🌿  back

21.36 YRS

lexiscore evaluation

A few months ago, I published the lexiscore, a tool and metric for quantifying how interesting a given text is for a given person. To recap, the core idea behind the project was to measure the amount of Shannon-like information which a piece of content has to offer a particular user, based on their notes. Interesting content should avoid being boring (i.e. predictable using the notes), but also avoid being too unexpected (i.e. an advanced textbook on an unfamiliar topic). I argued that it’s the sweet spot of balanced skill and challenge that we’re looking for when we want to get immersed.
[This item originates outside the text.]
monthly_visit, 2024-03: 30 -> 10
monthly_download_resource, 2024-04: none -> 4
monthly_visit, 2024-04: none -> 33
That was cool and all, but I only had limited qualitative results to share back then. For instance, I found the blog posts predicted to be interesting to indeed be quite interesting. My own blog posts were predicted to be quite boring for me, which makes a lot of sense as a sanity check. Blog posts which I could barely follow myself were generally estimated not to be interesting, etc.

However, given that it was my brainchild, I wondered whether I overestimated the lexiscore’s effectiveness in identifying interesting content. To address that, I ran a more quantitative analysis to investigate how well the lexiscore outputs correlated with my own ratings of interestingness, before seeing the tool’s predictions. The rest of this post describes the somewhat rudimentary methods, the results, and a short discussion.
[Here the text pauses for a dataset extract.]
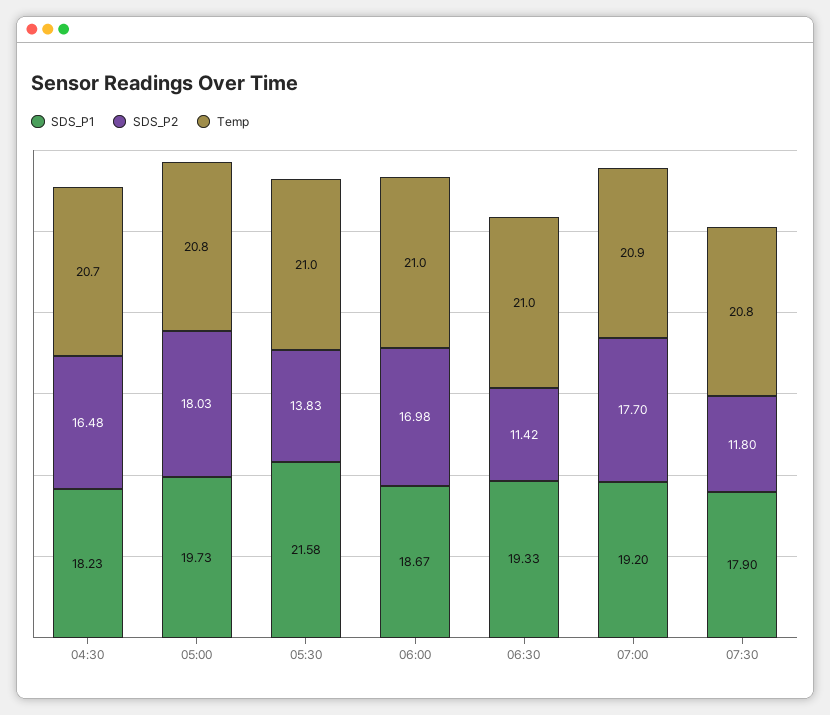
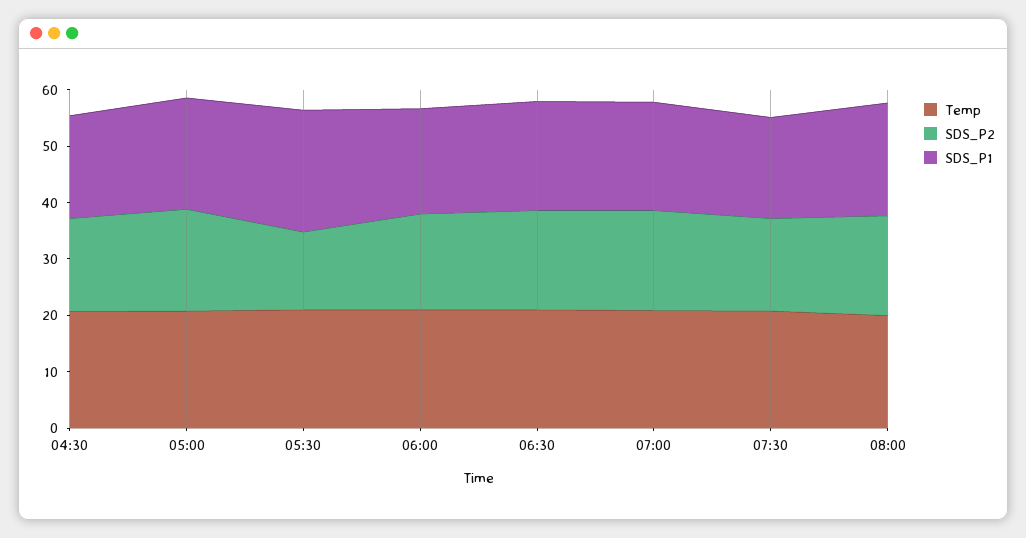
SDS_P2, 06:30: 11.42 -> 18
SDS_P2, 07:30: 11.8 -> 16
Temp, 08:00: none -> 20
SDS_P2, 08:00: none -> 18
SDS_P1, 08:00: none -> 20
The experiment began on a Sunday, when I piped that week’s articles through the lexiscore labeler in an attempt to meal prep my information diet for the week. Based on the ~100 RSS feeds I follow, I got 33 blog posts in total. However, instead of filtering for items whose lexiscore was above a certain value (e.g. only “A” or “B”), I included all of them. Additionally, I opted for the individual lexiscores not to be included in the final PDF output, so that they wouldn’t influence my ratings. Before closing the app, I exported the predicted results as CSV for later, so that I could compare them with my ground-truth valuations at the end.

After completing the above setup, I went on and read a few articles a day, as usual. However, in addition to the regular routine, I wrote down my personal rating for each item immediately after finishing it. At the end, I had a list of 33 of my own ratings of interestingness, one for each blog post.

Following this labeling process, I normalized both my ratings and the lexiscore outputs between zero and one. Converting ordinal data (“A”, “E”) to interval data (1.0, 0.0) was a questionable step, yet I thought it was acceptable given the intended equal distances between items. My stats prof would probably disagree, though. Anyway, now that we’ve paired lexiscore outputs and my ground-truth ratings by article in a table, it’s time to measure correlations, make plots, and draw conclusions.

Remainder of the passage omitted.